Yorkshire Bank At Corner Of Eton Street is a Grade II listed building in the Kingston upon Hull, City of local planning authority area, England. First listed on 21 January 1994. Bank.
Yorkshire Bank At Corner Of Eton Street
- WRENN ID
- heavy-cobalt-sunrise
- Grade
- II
- Local Planning Authority
- Kingston upon Hull, City of
- Country
- England
- Date first listed
- 21 January 1994
- Type
- Bank
- Source
- Historic England listing
Description
The Yorkshire Bank, located at the corner of Eton Street in Kingston upon Hull, is a bank building dated 1901, designed by JR Whitaker of Leeds for the Yorkshire Penny Bank. It is constructed of brick with a Westmorland slate roof, featuring terracotta dressings and a faience tile ground floor. The building is designed in the French Renaissance Revival style and includes a plinth, a ground floor cornice, string courses, and coped gables.

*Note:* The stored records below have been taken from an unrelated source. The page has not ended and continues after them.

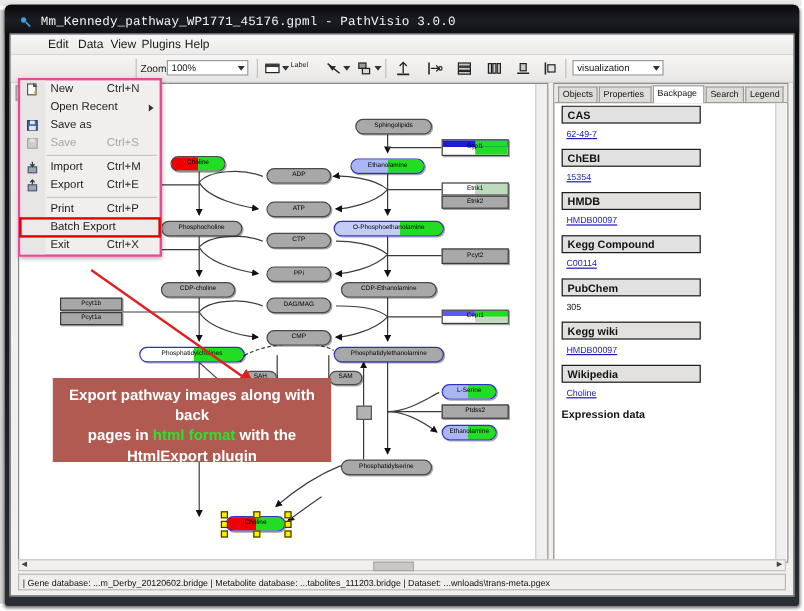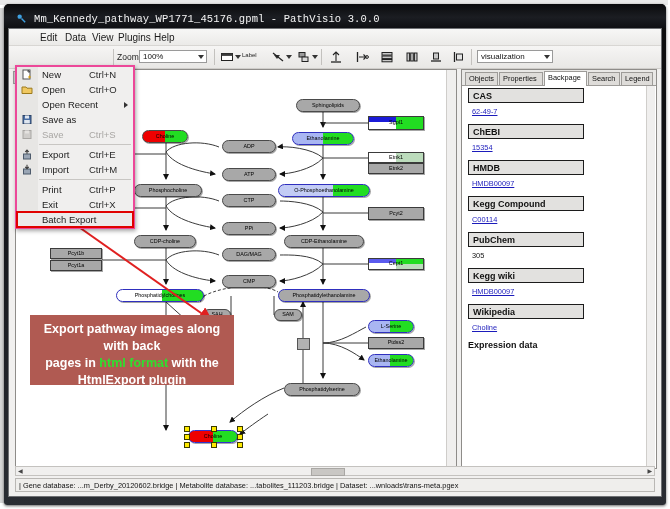--- a/index.html
+++ b/index.html
@@ -421,13 +421,6 @@
         <span class="acc">Ctrl+N</span>
       </div>
 
-      <div class="dd-row">
-        <svg class="dd-ico" viewBox="0 0 12 11">
-            <path d="M1 3 L5 3 L6 4.2 L11 4.2 L11 9.5 L1 9.5 z" fill="#f0c860" stroke="#9c7a1c"></path>
-          </svg>
-        <span class="lbl">Open</span>
-        <span class="acc">Ctrl+O</span>
-      </div>
 
       <div class="dd-row">
         <span class="lbl">Open Recent</span>

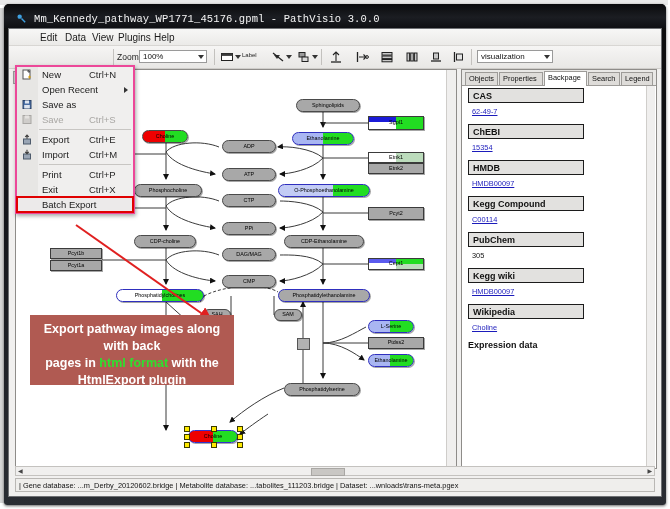--- a/index.html
+++ b/index.html
@@ -450,21 +450,21 @@
       <div class="dd-row">
         <svg class="dd-ico" viewBox="0 0 12 11">
             <rect x="2.5" y="5" width="7" height="5" fill="#9aa6b5" stroke="#4d5a6b"></rect>
+            <path d="M6 0.8 L6 4.4 M4.2 2.8 L6 4.7 L7.8 2.8" stroke="#3a3a3a" stroke-width="1.1" fill="none"></path>
+          </svg>
+        <span class="lbl">Import</span>
+        <span class="acc">Ctrl+M</span>
+      </div>
+
+      <div class="dd-row">
+        <svg class="dd-ico" viewBox="0 0 12 11">
+            <rect x="2.5" y="5" width="7" height="5" fill="#9aa6b5" stroke="#4d5a6b"></rect>
             <path d="M6 4.7 L6 1.1 M4.2 3 L6 1 L7.8 3" stroke="#3a3a3a" stroke-width="1.1" fill="none"></path>
           </svg>
         <span class="lbl">Export</span>
         <span class="acc">Ctrl+E</span>
       </div>
 
-      <div class="dd-row">
-        <svg class="dd-ico" viewBox="0 0 12 11">
-            <rect x="2.5" y="5" width="7" height="5" fill="#9aa6b5" stroke="#4d5a6b"></rect>
-            <path d="M6 0.8 L6 4.4 M4.2 2.8 L6 4.7 L7.8 2.8" stroke="#3a3a3a" stroke-width="1.1" fill="none"></path>
-          </svg>
-        <span class="lbl">Import</span>
-        <span class="acc">Ctrl+M</span>
-      </div>
-
       <div class="dd-sep"></div>
 
       <div class="dd-row">

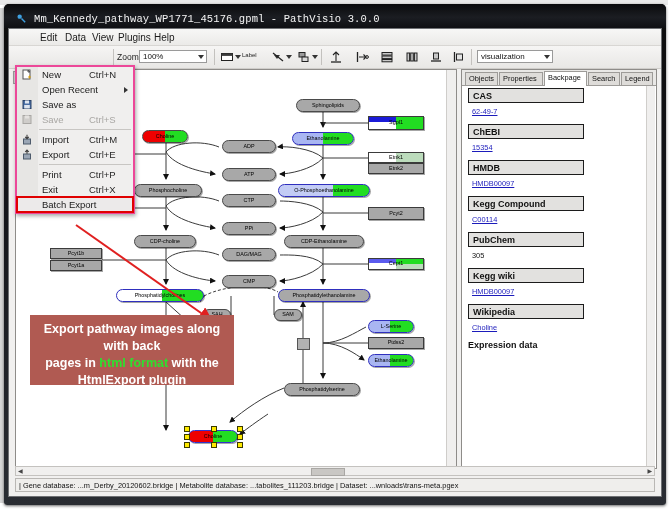--- a/index.html
+++ b/index.html
@@ -472,14 +472,14 @@
         <span class="acc">Ctrl+P</span>
       </div>
 
+      <div class="dd-row highlight">
+        <span class="lbl">Batch Export</span>
+      </div>
+
       <div class="dd-row">
         <span class="lbl">Exit</span>
         <span class="acc">Ctrl+X</span>
       </div>
-
-      <div class="dd-row highlight">
-        <span class="lbl">Batch Export</span>
-      </div>
     </div>
 
   </div>

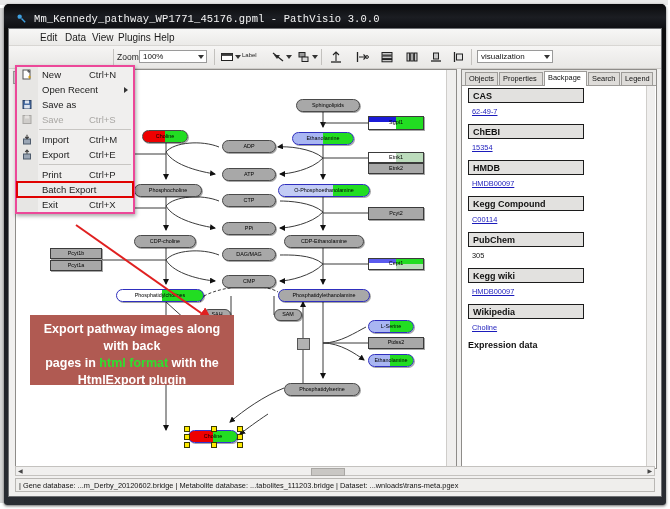--- a/index.html
+++ b/index.html
@@ -338,7 +338,7 @@
         <path d="M60,155 L195,250" stroke="#e02020" stroke-width="2" fill="none" marker-end="url(#redarr)"></path>
       </svg>
 
-      <div class="callout" style="left:14px;top:245px;width:204px;height:70px;">
+      <div class="callout" style="left:28px;top:245px;width:232px;height:70px;">
         <div>Export pathway images along with back</div>
         <div>
           <span>pages in </span><span class="hl">html format</span><span> with the</span>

The structure stands three storeys high with attics and has a distinctive corner site with an angled corner. The first and second floor windows are plain sashes, while the corner entrance bay features a two-light window with a stone mullion. Above this, there is a smaller three-light window flanked by octagonal pilasters topped with ball finials, and below it, a cartouche. Above, a steep pitched gabled dormer contains a single light shouldered window, flanked by coats of arms and with a cartouche below. The roof is steeply pitched and pyramidal, topped with a wrought-iron crest.
The segment-arched doorway is flanked by octagonal piers with finials shaped like heraldic beasts holding shields. The double doors are fielded panelled and have a segment-headed mullioned overlight, with a relief panel featuring a dated scroll above. The main front facing Hessle Road has two pairs of shouldered sashes, and above them, there are two groups of three sashes divided and flanked by octagonal pilasters with ball finials, all under a ramped coped parapet with two segmental pediments containing inscribed tablets. Below the second-floor windows, there is a band of relief decoration, and beneath that, two segment-headed three-light cross casements are situated under a cornice adorned with three heraldic beasts holding shields.
The left return front facing Eton Street is similarly designed but with simplified ornamentation. To its left, there is a parapeted two-storey range with a pair of sashes, and below it, to the left, there is a door.